Exercise - What is the number of lines below that hold "bold"? Answer with that number only.

Start of Material supplied

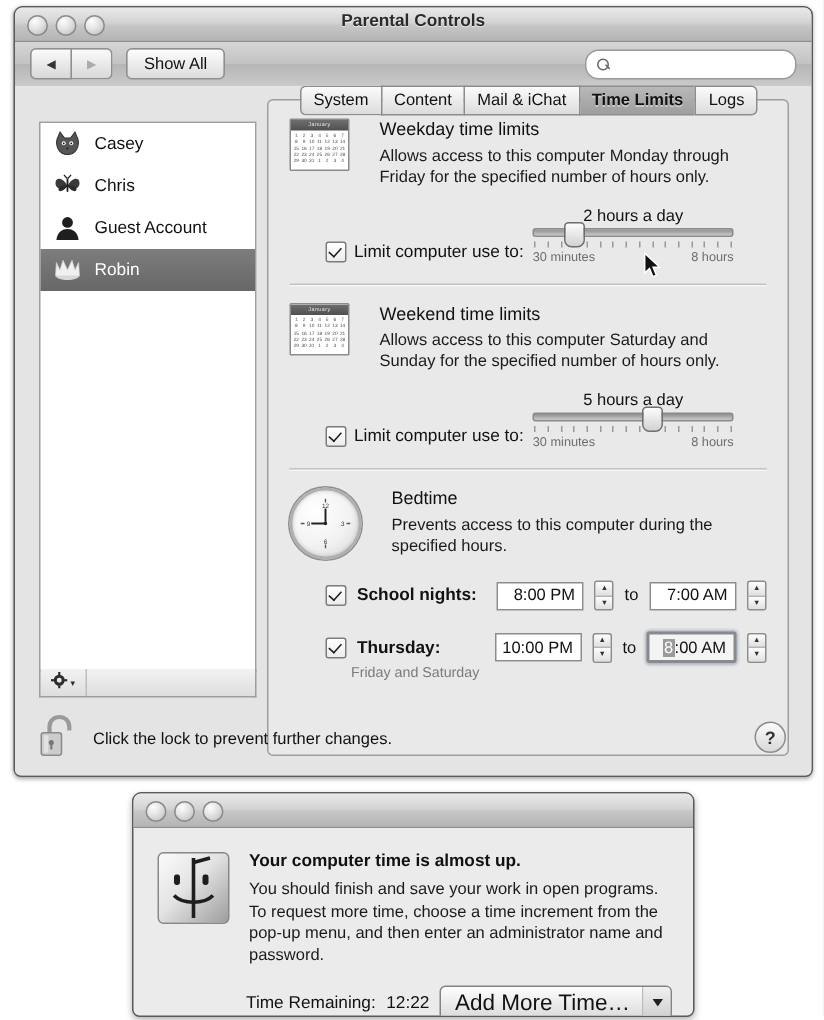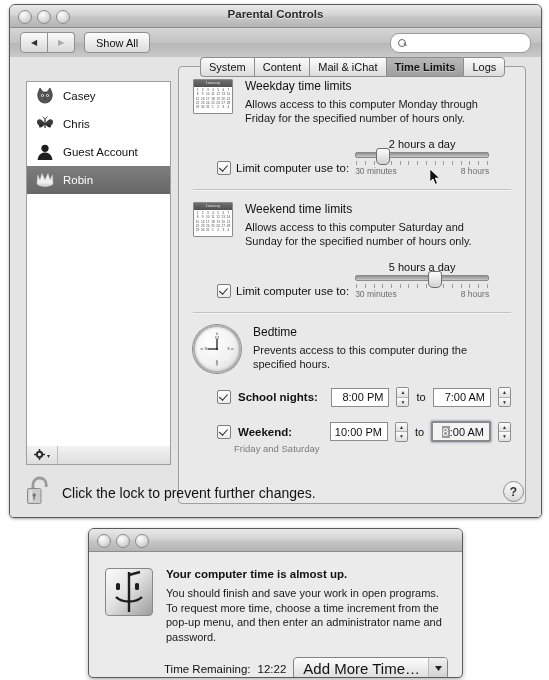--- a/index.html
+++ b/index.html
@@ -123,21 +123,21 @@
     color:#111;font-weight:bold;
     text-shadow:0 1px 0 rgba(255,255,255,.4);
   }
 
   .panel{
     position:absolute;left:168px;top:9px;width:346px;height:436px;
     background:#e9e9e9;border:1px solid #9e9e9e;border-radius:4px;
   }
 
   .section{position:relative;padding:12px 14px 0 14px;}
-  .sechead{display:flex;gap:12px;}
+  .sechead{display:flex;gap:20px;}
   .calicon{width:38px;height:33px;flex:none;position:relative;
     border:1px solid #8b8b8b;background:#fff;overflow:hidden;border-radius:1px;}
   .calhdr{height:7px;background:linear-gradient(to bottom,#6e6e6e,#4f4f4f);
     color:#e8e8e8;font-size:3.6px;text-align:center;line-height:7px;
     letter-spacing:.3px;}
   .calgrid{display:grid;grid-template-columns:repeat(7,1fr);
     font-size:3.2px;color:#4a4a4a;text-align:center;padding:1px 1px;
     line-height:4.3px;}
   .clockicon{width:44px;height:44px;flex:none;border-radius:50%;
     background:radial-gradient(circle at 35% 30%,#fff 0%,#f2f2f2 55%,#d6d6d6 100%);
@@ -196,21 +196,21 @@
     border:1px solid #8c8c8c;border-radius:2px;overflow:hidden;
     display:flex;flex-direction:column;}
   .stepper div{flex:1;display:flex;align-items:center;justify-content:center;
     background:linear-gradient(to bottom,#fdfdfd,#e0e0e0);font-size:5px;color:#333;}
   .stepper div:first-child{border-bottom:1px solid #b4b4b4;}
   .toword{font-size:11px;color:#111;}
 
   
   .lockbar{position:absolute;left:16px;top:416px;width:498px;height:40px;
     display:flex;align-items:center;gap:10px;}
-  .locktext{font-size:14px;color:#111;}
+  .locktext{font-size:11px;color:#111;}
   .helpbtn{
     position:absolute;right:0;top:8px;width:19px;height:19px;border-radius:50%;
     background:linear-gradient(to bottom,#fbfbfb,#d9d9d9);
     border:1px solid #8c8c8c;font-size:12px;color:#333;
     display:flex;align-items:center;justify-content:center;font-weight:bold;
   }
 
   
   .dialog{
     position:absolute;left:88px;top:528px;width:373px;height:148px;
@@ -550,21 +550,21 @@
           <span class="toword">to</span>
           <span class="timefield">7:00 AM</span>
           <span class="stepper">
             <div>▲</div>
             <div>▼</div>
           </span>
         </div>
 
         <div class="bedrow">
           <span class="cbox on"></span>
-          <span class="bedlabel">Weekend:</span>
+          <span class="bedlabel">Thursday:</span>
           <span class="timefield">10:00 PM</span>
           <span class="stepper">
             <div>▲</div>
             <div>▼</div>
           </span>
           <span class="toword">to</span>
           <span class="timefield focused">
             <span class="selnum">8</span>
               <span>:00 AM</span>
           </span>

End of Material supplied
Start of Material supplied

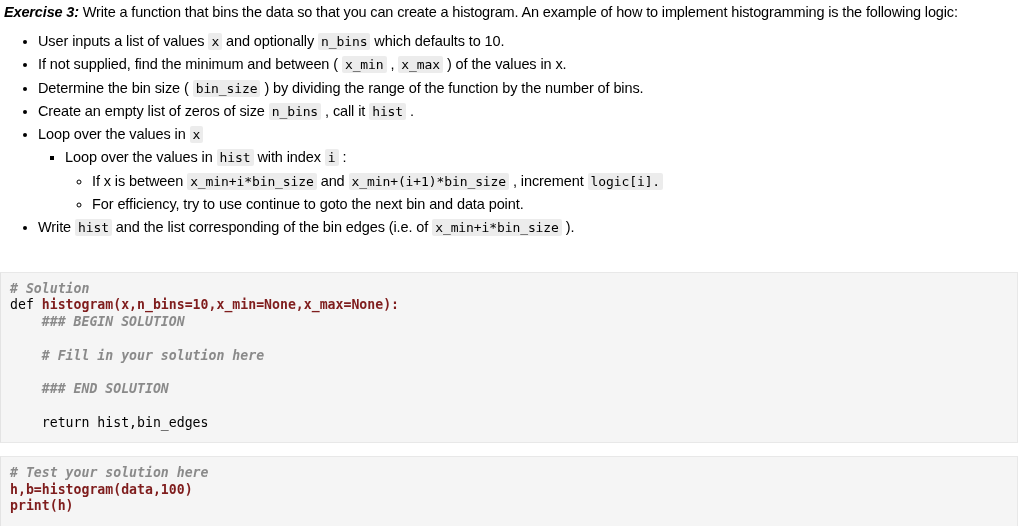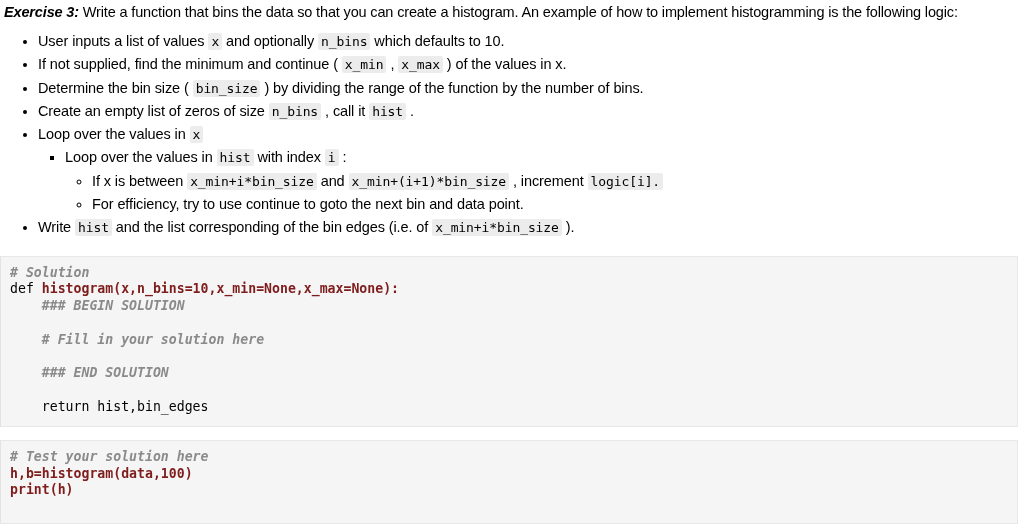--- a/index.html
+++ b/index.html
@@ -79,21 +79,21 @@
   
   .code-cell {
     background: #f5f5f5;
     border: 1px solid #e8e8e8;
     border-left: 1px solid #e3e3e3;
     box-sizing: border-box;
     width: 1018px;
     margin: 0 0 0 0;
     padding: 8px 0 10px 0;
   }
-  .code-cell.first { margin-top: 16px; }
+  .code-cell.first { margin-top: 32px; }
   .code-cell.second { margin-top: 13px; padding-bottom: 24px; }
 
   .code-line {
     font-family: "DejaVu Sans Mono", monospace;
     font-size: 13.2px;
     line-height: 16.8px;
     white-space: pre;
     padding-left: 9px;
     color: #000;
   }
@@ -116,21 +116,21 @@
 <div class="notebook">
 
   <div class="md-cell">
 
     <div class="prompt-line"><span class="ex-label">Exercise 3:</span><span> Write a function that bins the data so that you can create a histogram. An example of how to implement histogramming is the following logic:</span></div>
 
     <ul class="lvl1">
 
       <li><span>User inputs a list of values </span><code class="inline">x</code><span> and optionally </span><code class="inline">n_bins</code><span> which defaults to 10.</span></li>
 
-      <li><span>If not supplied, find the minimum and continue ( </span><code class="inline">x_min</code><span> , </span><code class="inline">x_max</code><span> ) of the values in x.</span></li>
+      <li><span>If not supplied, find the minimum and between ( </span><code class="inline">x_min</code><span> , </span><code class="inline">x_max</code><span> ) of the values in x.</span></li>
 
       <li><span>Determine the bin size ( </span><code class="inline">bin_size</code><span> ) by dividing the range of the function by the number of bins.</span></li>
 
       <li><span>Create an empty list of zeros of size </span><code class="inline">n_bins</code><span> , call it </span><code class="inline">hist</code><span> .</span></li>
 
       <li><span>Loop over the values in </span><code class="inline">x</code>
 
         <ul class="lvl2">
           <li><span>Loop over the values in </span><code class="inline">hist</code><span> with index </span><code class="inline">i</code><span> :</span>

End of Material supplied

Expected answer - 2